Uno de los detenidos en el operativo fue Rafael Celaya Valenzuela, un dirigente del PRI en el estado de Sonora, quien en su perfil de Facebook presumía con sus fotografías con Peña Nieto en la campaña. Algunos analistas identificaron el suceso como un aviso de Washington a Peña Nieto en clave de disciplinamiento.
Es obvio que Estados Unidos, tras convertirlo en un mito, quería la cabeza del Chapo y lo quería allá. Por eso pidió su extradición. Las autoridades mexicanas dijeron que analizarían el pedido, pero que una posible extradición “no será pronto”.
 Sucesores.
En ese contexto, más allá del significado político y simbólico de la detención de Joaquín Guzmán Loera, surge la interrogante acerca de si el cártel del Pacífico se debilitará o será decapitado completamente.
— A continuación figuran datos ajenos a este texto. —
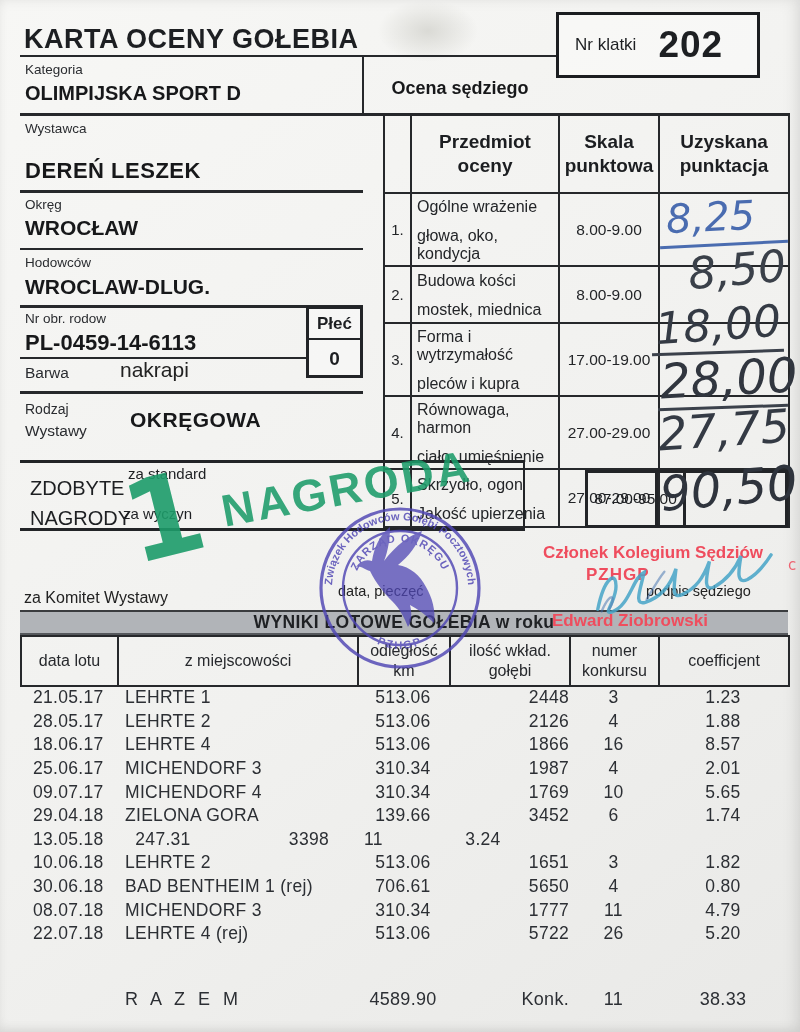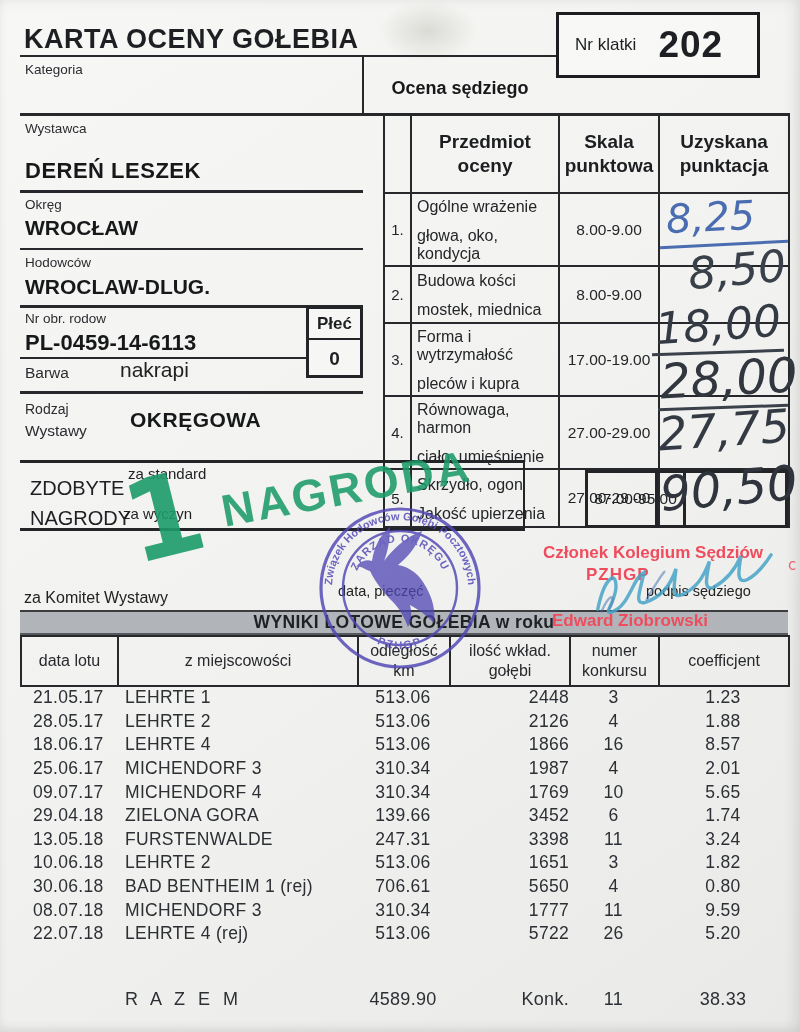"OLIMPIJSKA SPORT D" div.abs { html: none -> <div>OLIMPIJSKA SPORT D</div> }
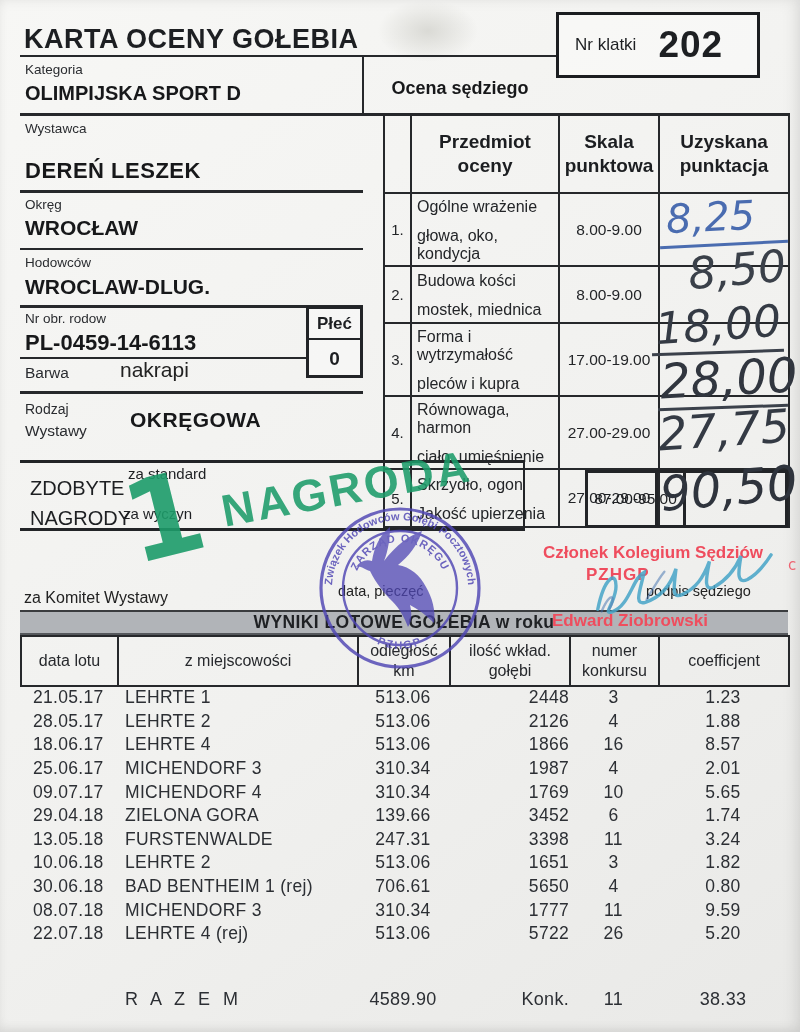"FURSTENWALDE" span.c-place { html: <span>FURSTENWALDE</span> -> none }
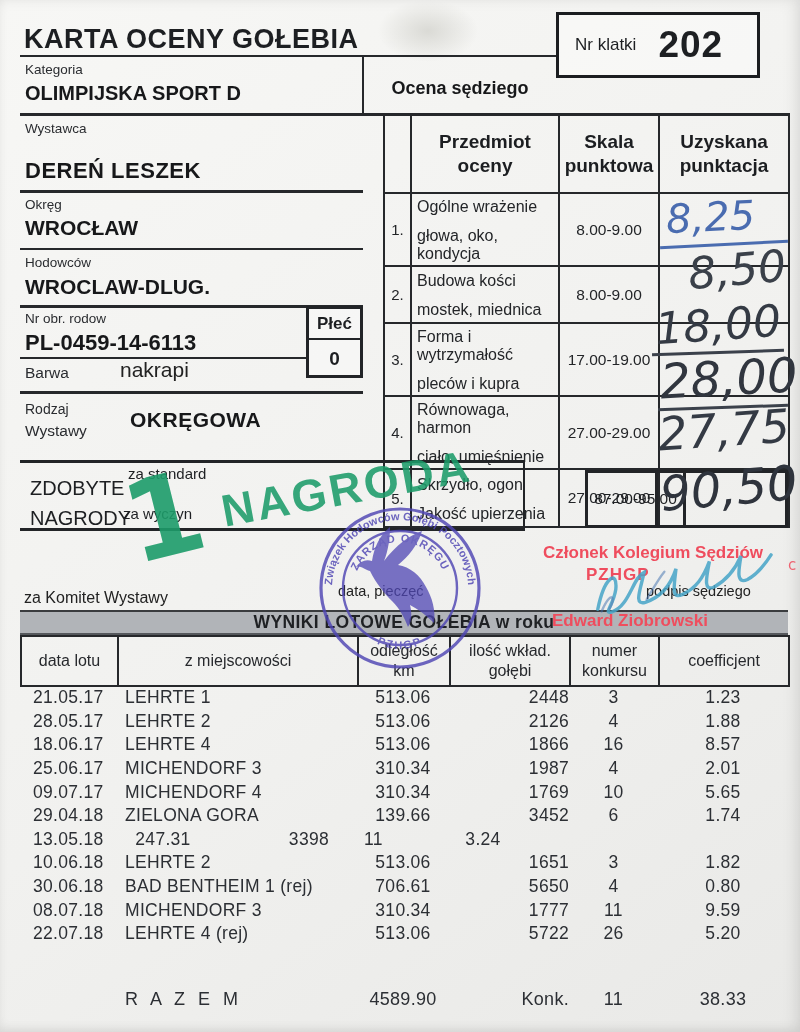"9.59" span.c-coeff { text: 9.59 -> 4.79 }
(El secretario de Gobernación adelantó que ahora van por Ismael el “Mayo” Zambada, quien presuntamente era su socio y colaborador más cercano), y en ese caso, qué organización ocupará los espacios vacíos.
Según la narrativa oficial, el grupo de los hermanos Arellano Félix, en Tijuana, casi no existe; el cártel de Juárez está bastante disminuido, igual que los del Golfo y Los Zetas. A su vez, el grupo de los Beltrán Leyva derivó en numerosas bandas dedicadas al secuestro, la extorsión y el narcomenudeo.
Ante ese panorama, si es verdad que la organización de Guzmán Loera controlaba 40 rutas para exportar cargamentos de marihuana a Estados Unidos y Europa, el mando del grupo recaería en el Mayo Zambada, Juan José Esparragoza el “Azul” o Dámaso López Júnior el “Mini Lic”.
No obstante, las principales preguntas que se hacen muchos mexicanos y mexicanas son hasta dónde llegarán las investigaciones, esto es, si se desmantelarán las redes de ganancias ilícitas, patrimoniales y de lavado de dinero que mantenían al cártel de Sinaloa y sus tentáculos.
Quiénes son los políticos, banqueros, empresarios, militares y jueces que brindaban protección y se beneficiaban de víncu­los clandestinos con el Chapo, y qué acuerdos existen con la DEA, el FBI y otras agencias de seguridad estadounidenses. Y claro, si se trató de una entrega pactada, por qué ahora y para qué.
Carlos Fazio es un analista de política latinoamericana.